Forage Legumes: Difficult for Farmers to resist?
This engaging 19.5-minute video is footage of Ian Wilkinson of Cotswold Seeds at Honeydale Farm, explaining the benefits and challenges of growing different and mixed forage legumes in his experience as a seed merchant.
He focuses on:
- Soil; how plant requirements such as deep rooting, nitrogen fixing, protein rich and providing food for pollinators can be met through combining species and benefit soil structure, fertility, biology and biota.

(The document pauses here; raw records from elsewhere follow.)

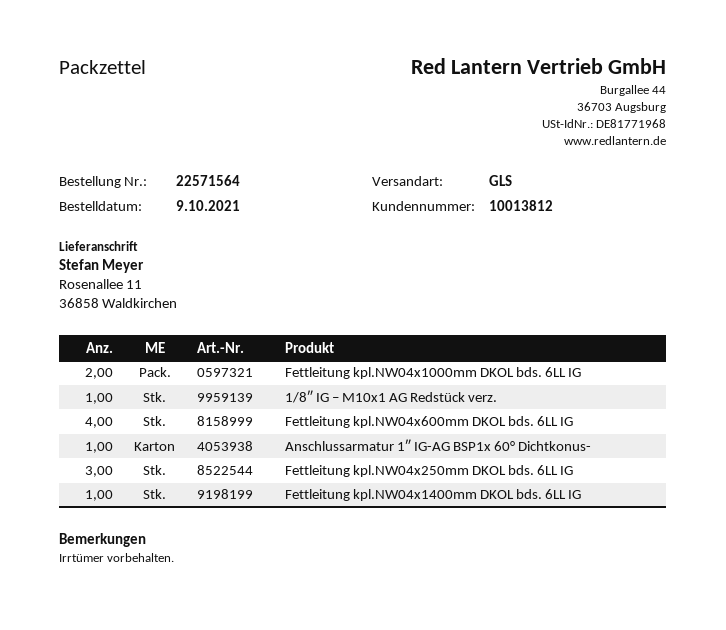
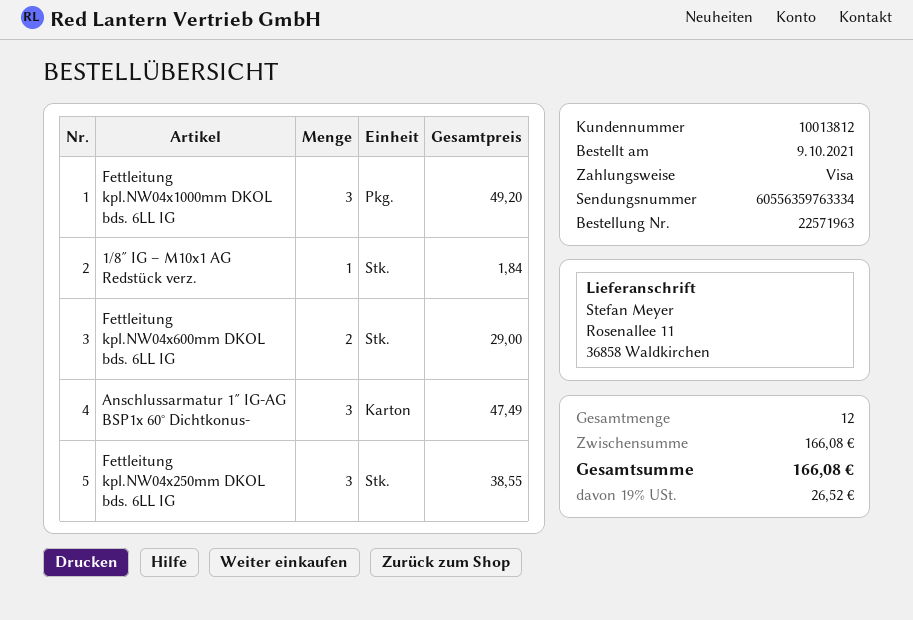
order number: 22571564 -> 22571963
Fettleitung kpl.NW04x1000mm DKOL bds. 6LL IG: 2 -> 3
Fettleitung kpl.NW04x600mm DKOL bds. 6LL IG: 4 -> 2
Anschlussarmatur 1″ IG-AG BSP1x 60° Dichtkonus-: 1 -> 3
Fettleitung kpl.NW04x1400mm DKOL bds. 6LL IG: 1 -> none

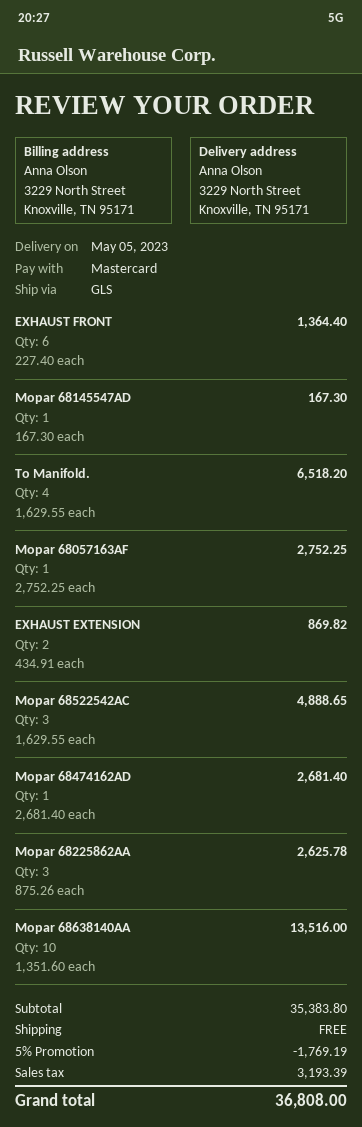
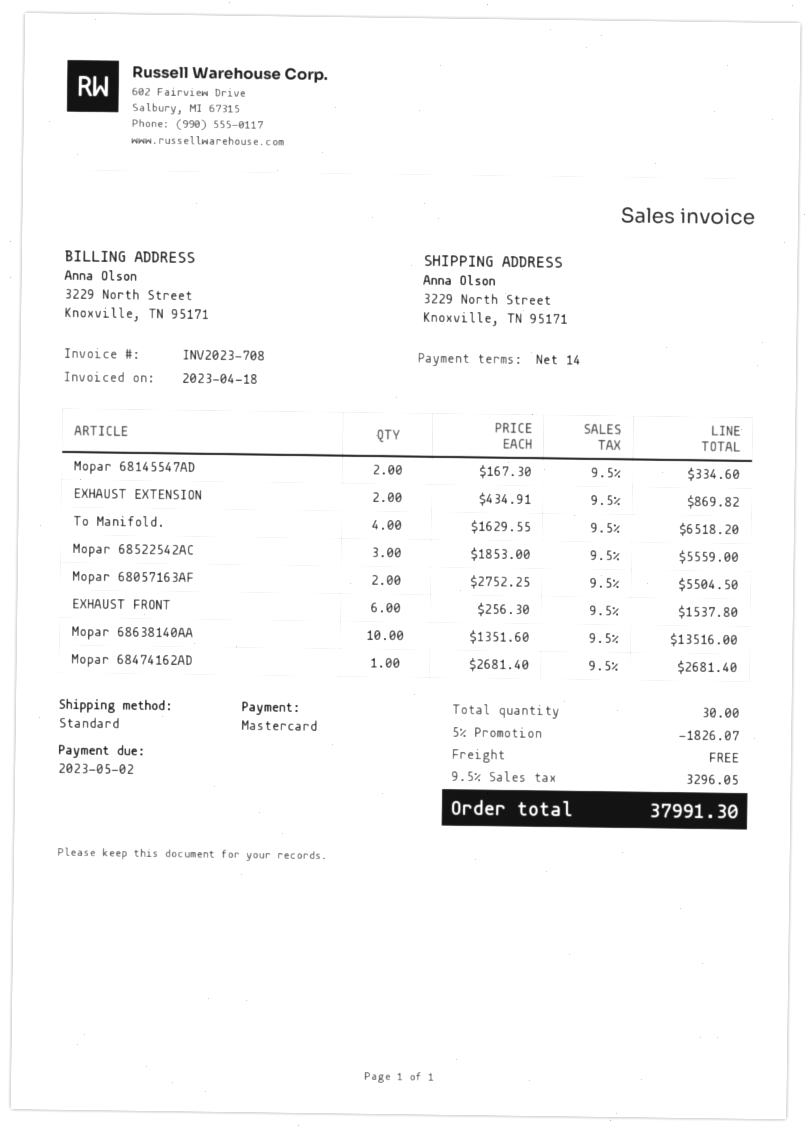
shipping method: GLS -> standard
EXHAUST FRONT: 6 x 227.40 = 1364.40 -> 6 x 256.30 = 1537.80
Mopar 68145547AD: 1 x 167.30 = 167.30 -> 2 x 167.30 = 334.60
Mopar 68057163AF: 1 x 2752.25 = 2752.25 -> 2 x 2752.25 = 5504.50
Mopar 68522542AC: 3 x 1629.55 = 4888.65 -> 3 x 1853.00 = 5559.00
Mopar 68225862AA: 3 x 875.26 = 2625.78 -> none
discount: 5% = 1769.19 -> 5% = 1826.07
tax: 3193.39 -> 3296.05
total: 36808.00 -> 37991.30

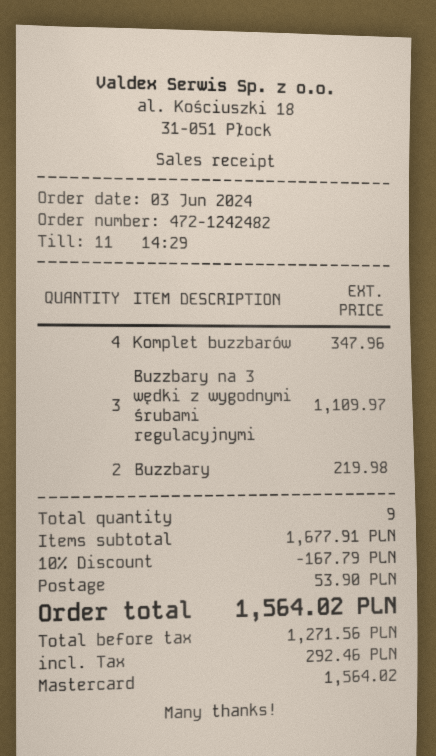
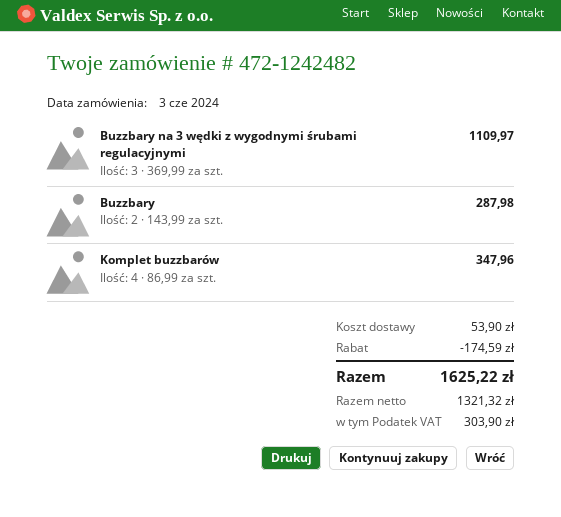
Buzzbary: 2 for 219.98 -> 2 for 287.98
discount: 167.79 -> 174.59
net: 1271.56 -> 1321.32
tax: 292.46 -> 303.90
total: 1564.02 -> 1625.22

- Healthy livestock; benefits such as higher protein levels, lack of bloat, increased palatability, overall health and growth, and moving away from reliance on anthelmintic drugs. Also evaluates ryegrass, refers to research being carried out within Legume Plus, and links to farmers talking about benefits they have noticed for their livestock and soil of growing different species.
- Money in the bank; the challenges of making Honeydale Farm profitable. He refers to farmers who have developed effective systems of improving soil quality with legumes.
Findings & recommendations
- One grass, legume or herb species will not provide all you need for forage legumes; combining them provides flexible and robust mixtures.
- Ryegrass is easy to establish and has cheap seed, but is shallow rooting, does not fix nitrogen (N) or provide pollinator food, and is not protein rich. If combined with species such as red clover and chicory, the deeper roots improve the soil structure, N is fixed in the soil, you provide pollinator forage, and soil life i.e. earthworms, protozoa and nematodes, gradually increases. The combination of crops allows animals access to grazing ground throughout the seasons and increased palatability and protein brings increased intake and growth.
- Combining plant species with different characteristics can substantially increase yields. Experiments across Northern Europe showed a 47% increase in yield with mixed species to that of one; in high and low soil N situations.
- Combined species can also provide healthy forage, improved soil quality, and reductions in costs. The proportions of each type of plant in a sward are important; 30 – 50% legumes should provide enough protein and fix enough N.
- Money spent on anthelmintic drugs could potentially be reduced by using plants such as sainfoin, birdsfoot trefoil and chicory.